━━ Data provided ━━

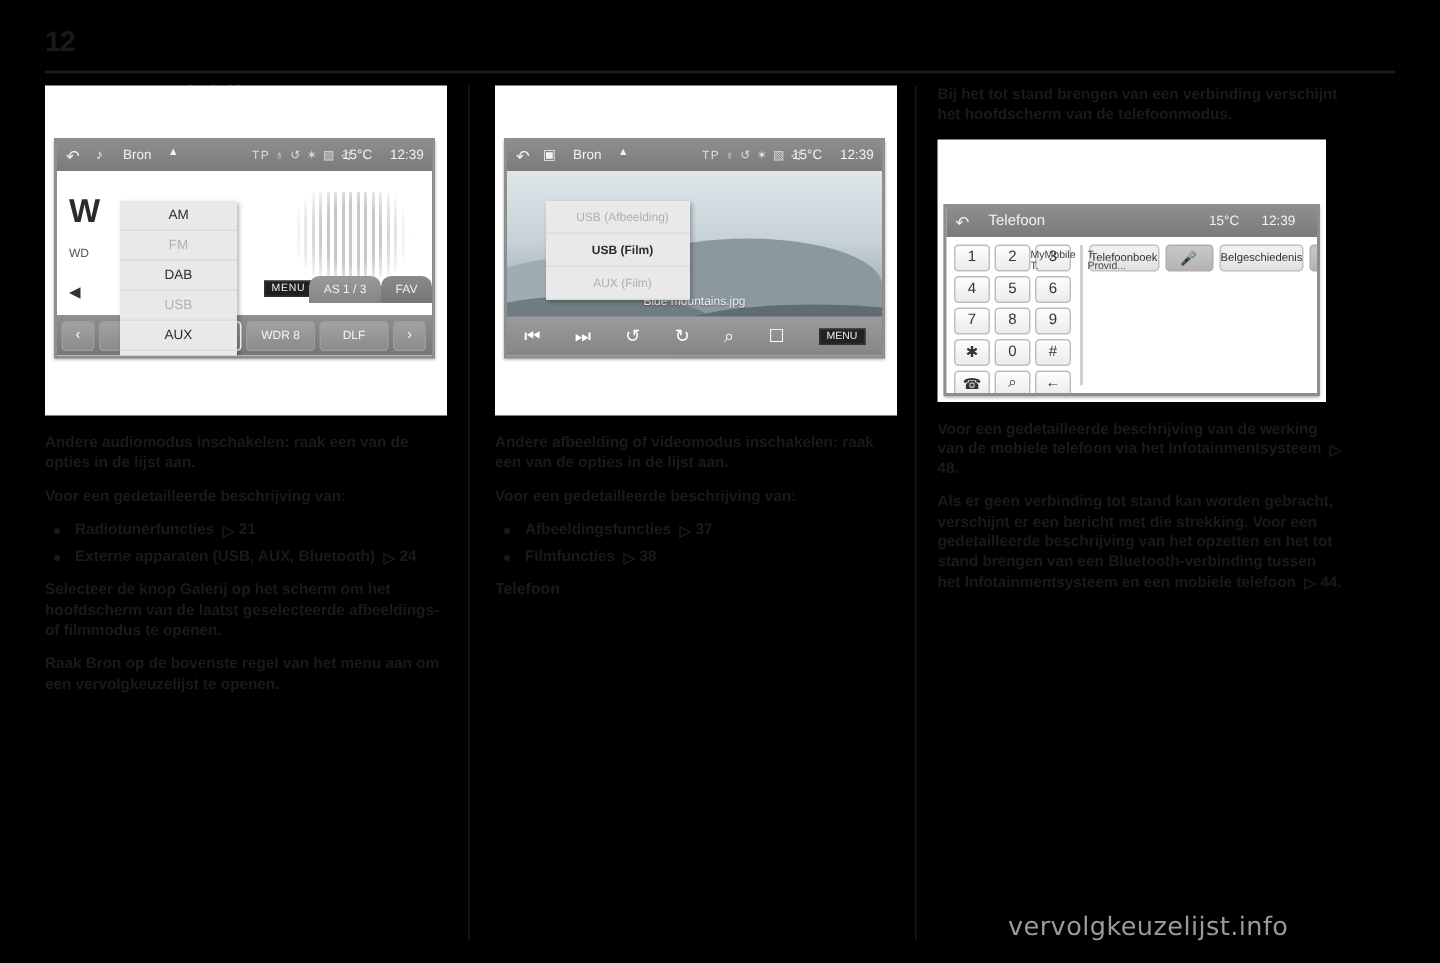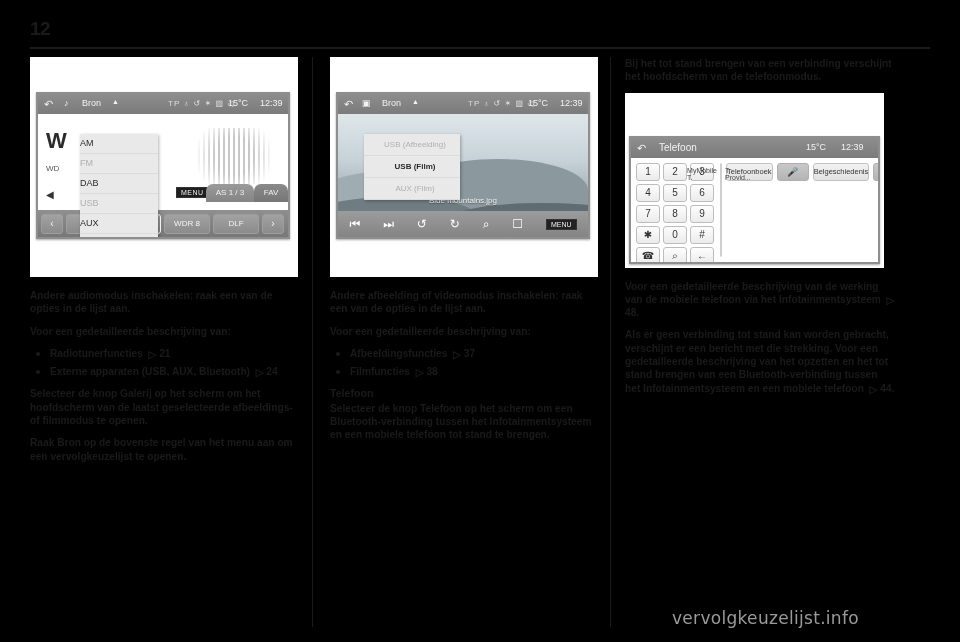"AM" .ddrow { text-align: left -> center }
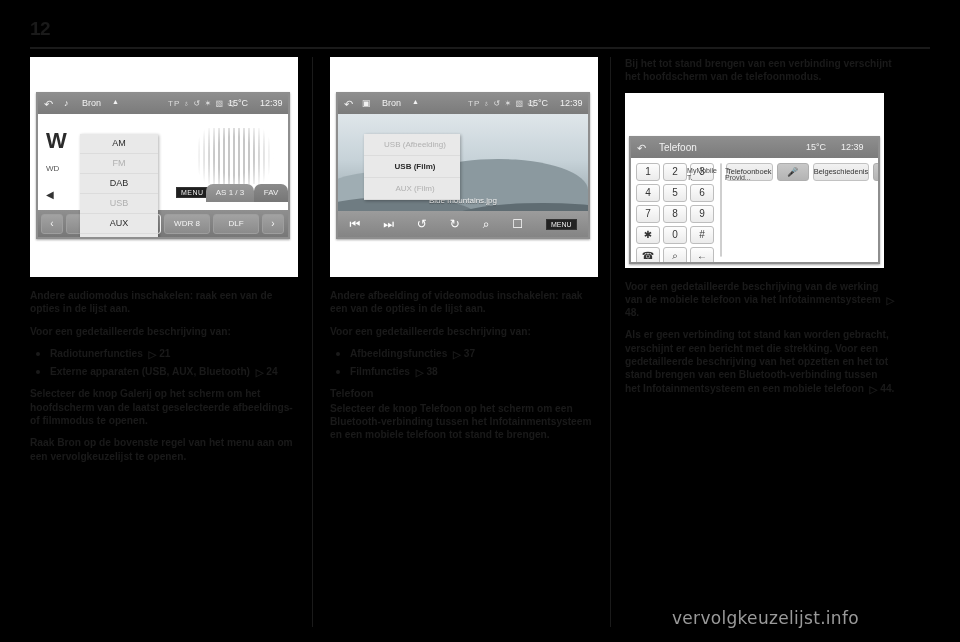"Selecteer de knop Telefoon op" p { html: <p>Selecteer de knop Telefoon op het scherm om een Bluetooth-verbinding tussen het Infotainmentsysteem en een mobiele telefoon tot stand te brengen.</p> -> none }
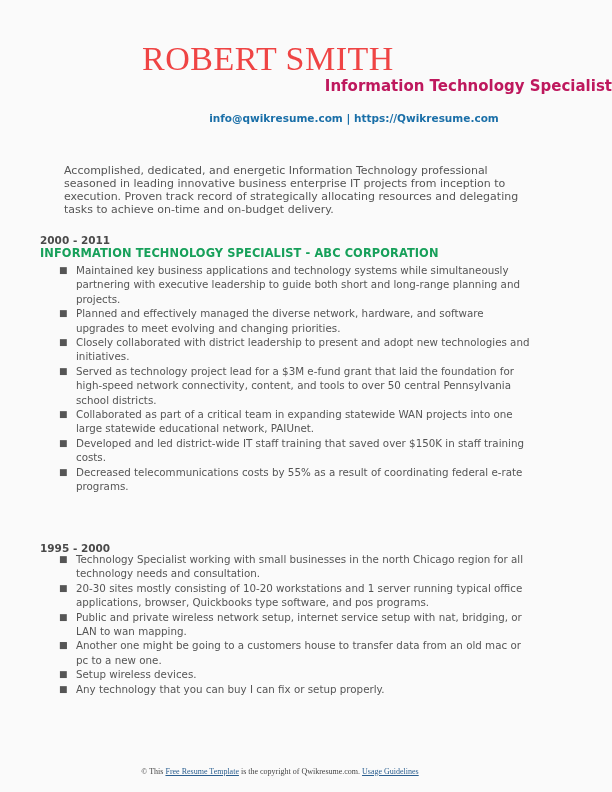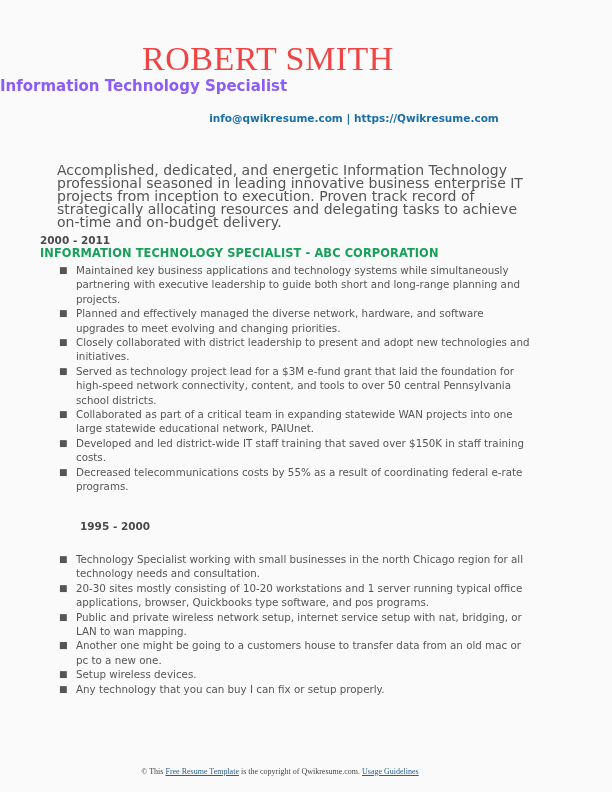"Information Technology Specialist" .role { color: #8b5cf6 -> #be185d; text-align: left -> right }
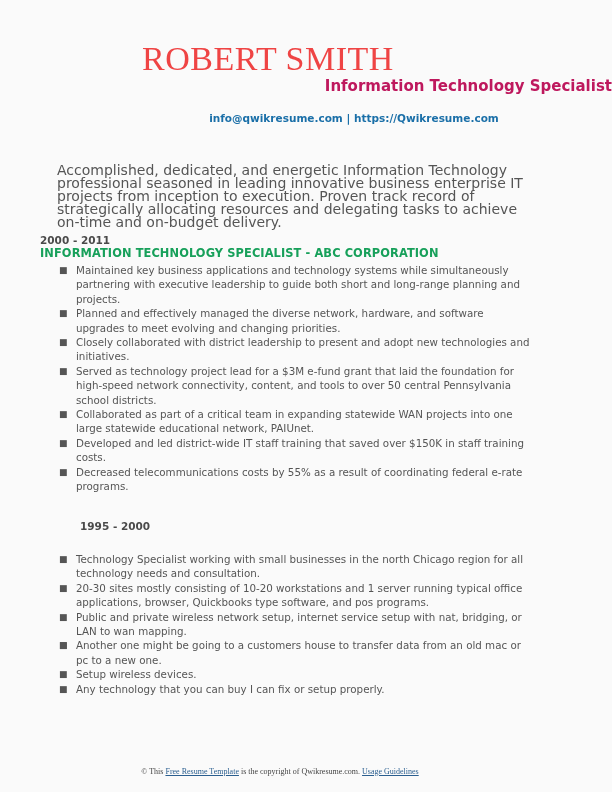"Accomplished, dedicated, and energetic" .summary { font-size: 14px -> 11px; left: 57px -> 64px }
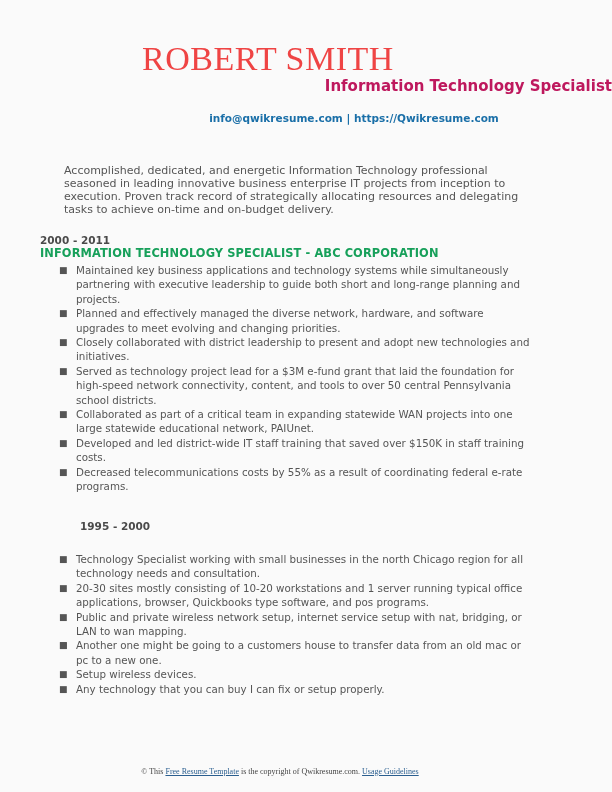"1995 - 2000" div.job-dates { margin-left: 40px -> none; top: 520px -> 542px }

━━━

Exercise instructions: Leave the pictures aside and transcribe only the lines from the one holding "font-size: 14px ->" through the final line of the records above.

Output of the exercise:
"Accomplished, dedicated, and energetic" .summary { font-size: 14px -> 11px; left: 57px -> 64px }
"1995 - 2000" div.job-dates { margin-left: 40px -> none; top: 520px -> 542px }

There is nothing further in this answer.